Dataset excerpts
%%
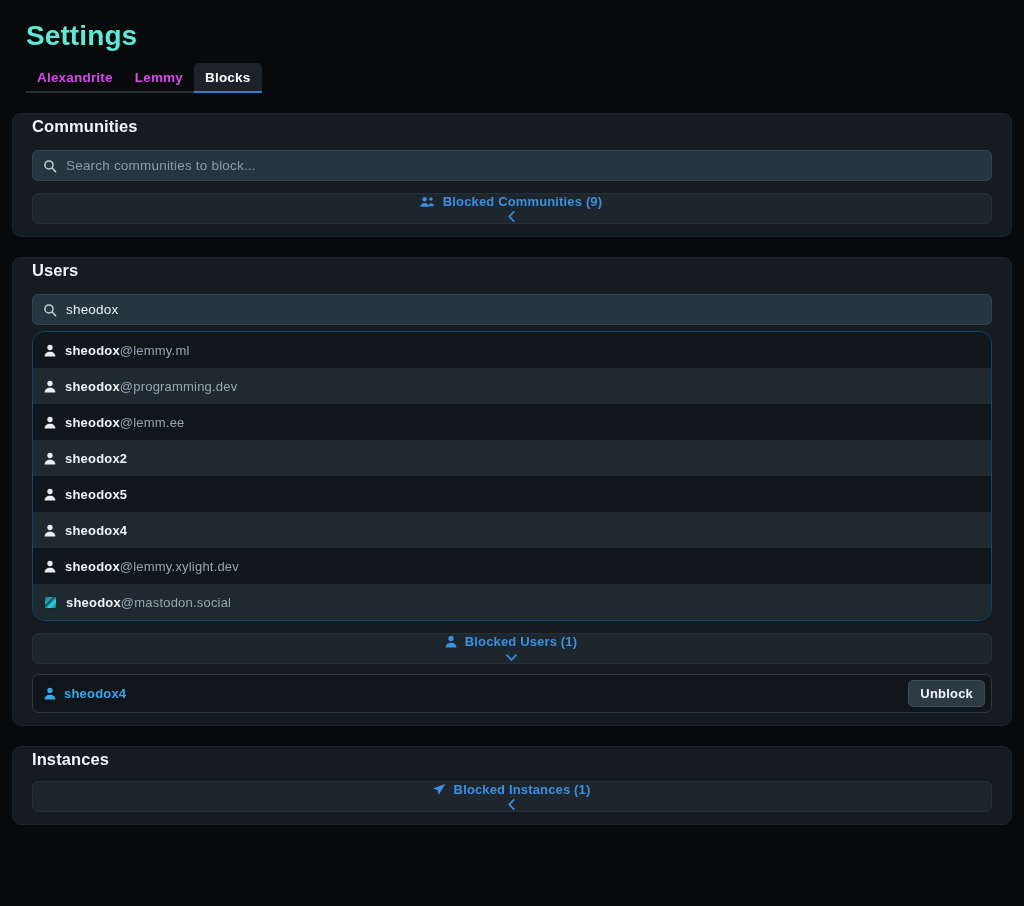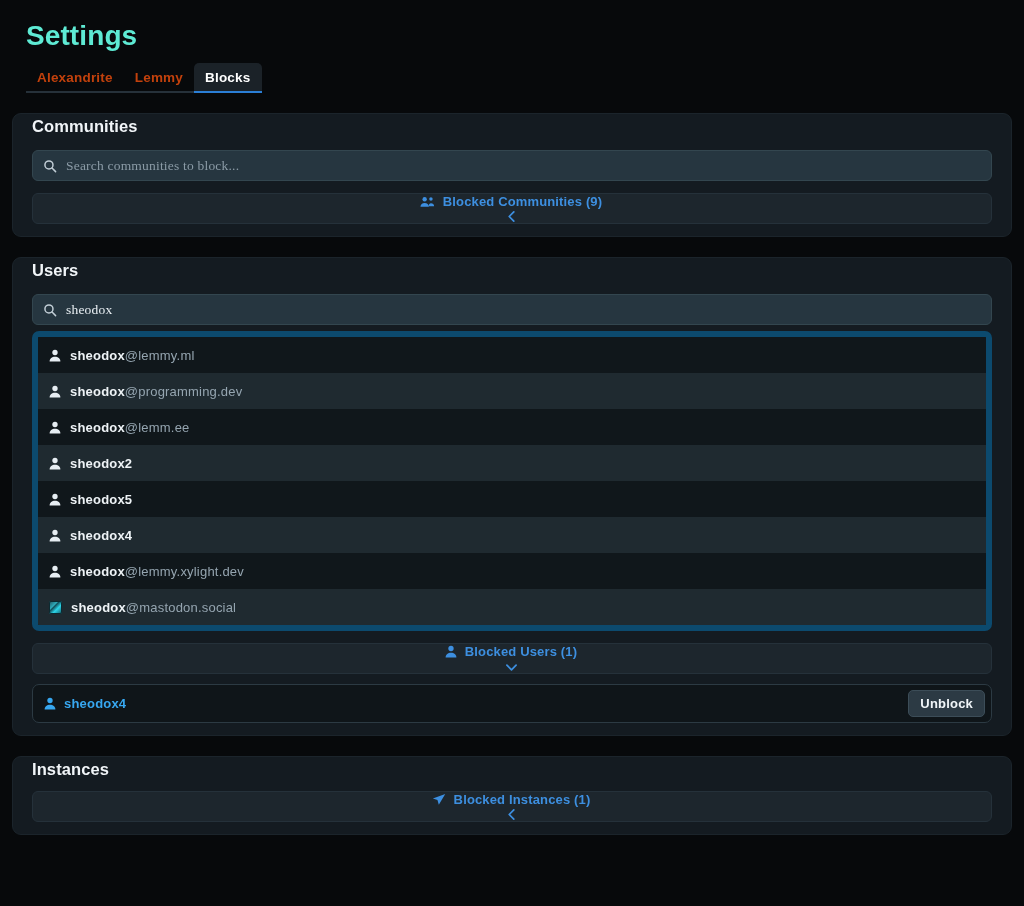--- a/index.html
+++ b/index.html
@@ -37,7 +37,7 @@
   .tab {
     padding: 7px 11px 6px 11px;
     font-size: 13.5px;
-    color: #c2410c;
+    color: #d946ef;
     font-weight: bold;
     letter-spacing: .2px;
     border-radius: 5px 5px 0 0;

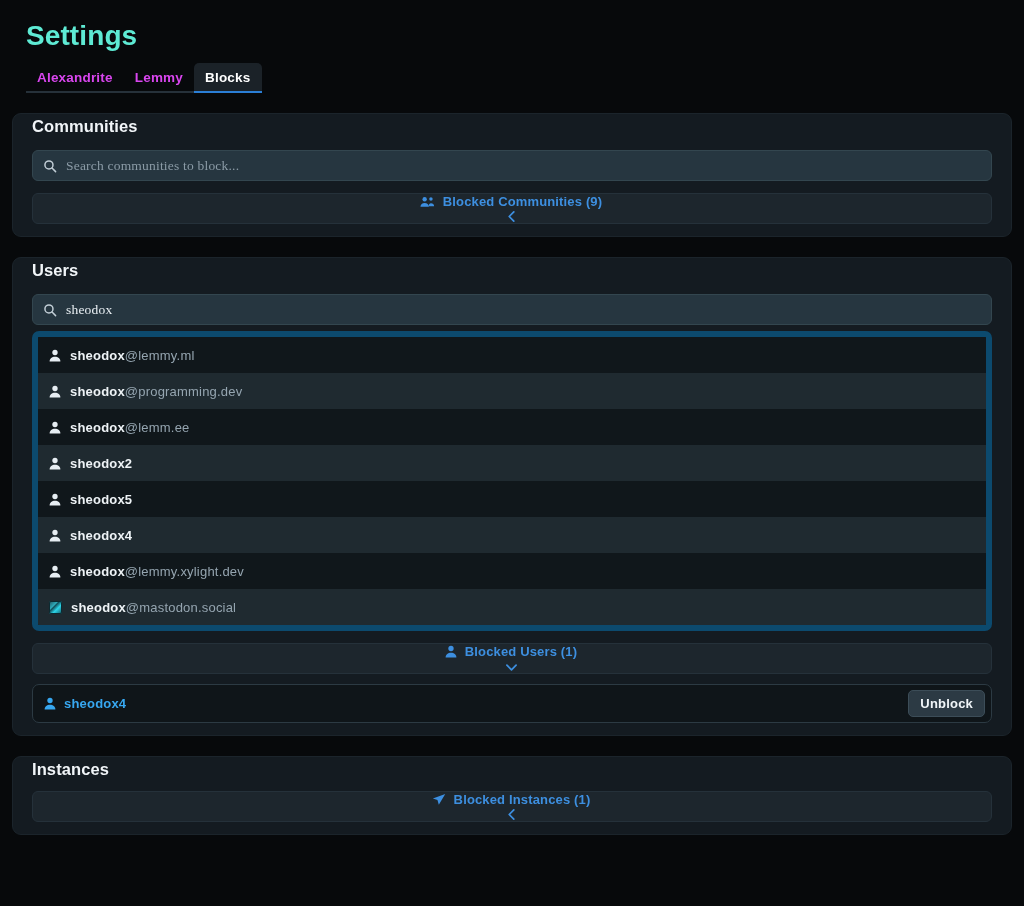--- a/index.html
+++ b/index.html
@@ -78,7 +78,6 @@
   .search-wrap {
     margin: 14px 8px 0 8px;
     position: relative;
-    font-family: Liberation Serif, serif;
   }
   .search-box {
     display: flex;

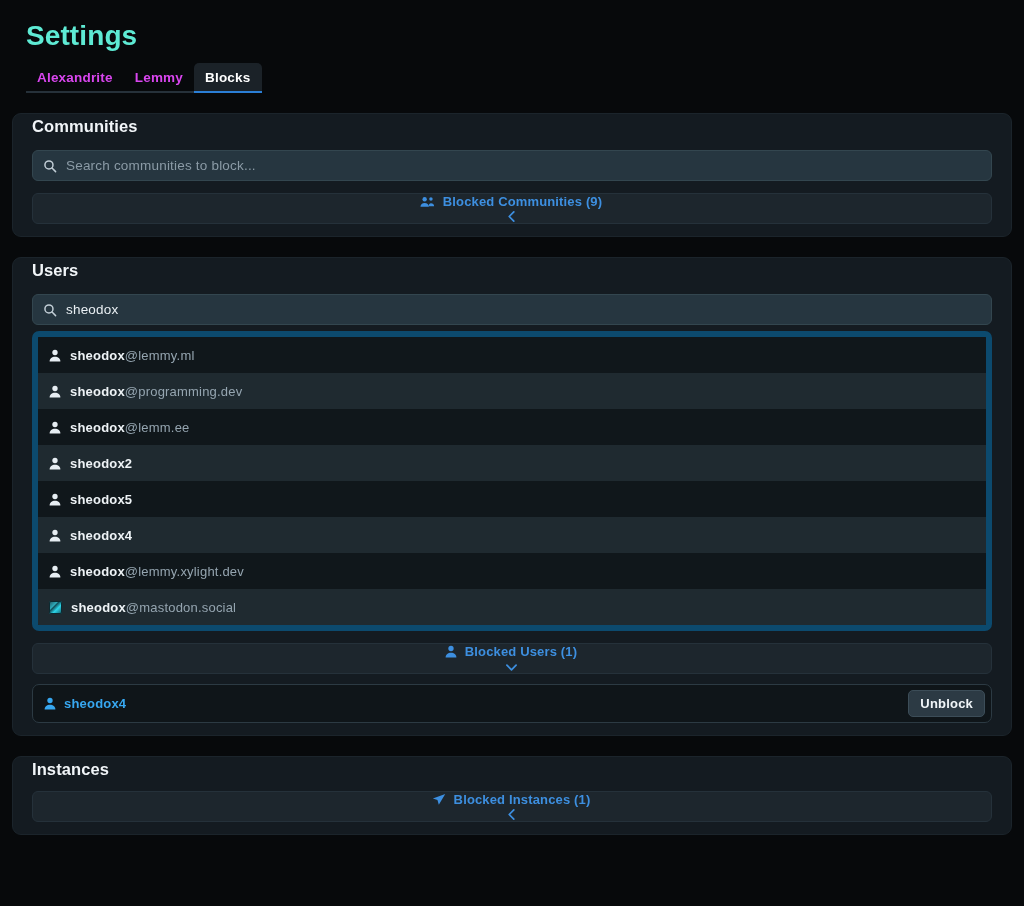--- a/index.html
+++ b/index.html
@@ -128,8 +128,8 @@
   
   .results {
     margin: 6px 8px 0 8px;
-    border: 6px solid #0c4a6e;
-    border-radius: 7px;
+    border: 1px solid #0c4a6e;
+    border-radius: 13px;
     overflow: hidden;
     text-align: center;
   }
%%
> [Exercise instructions]: Find the string "margin" in the entries above. Copy each line where it occurs.

> [Expected output]:
     margin: 14px 8px 0 8px;
     margin: 6px 8px 0 8px;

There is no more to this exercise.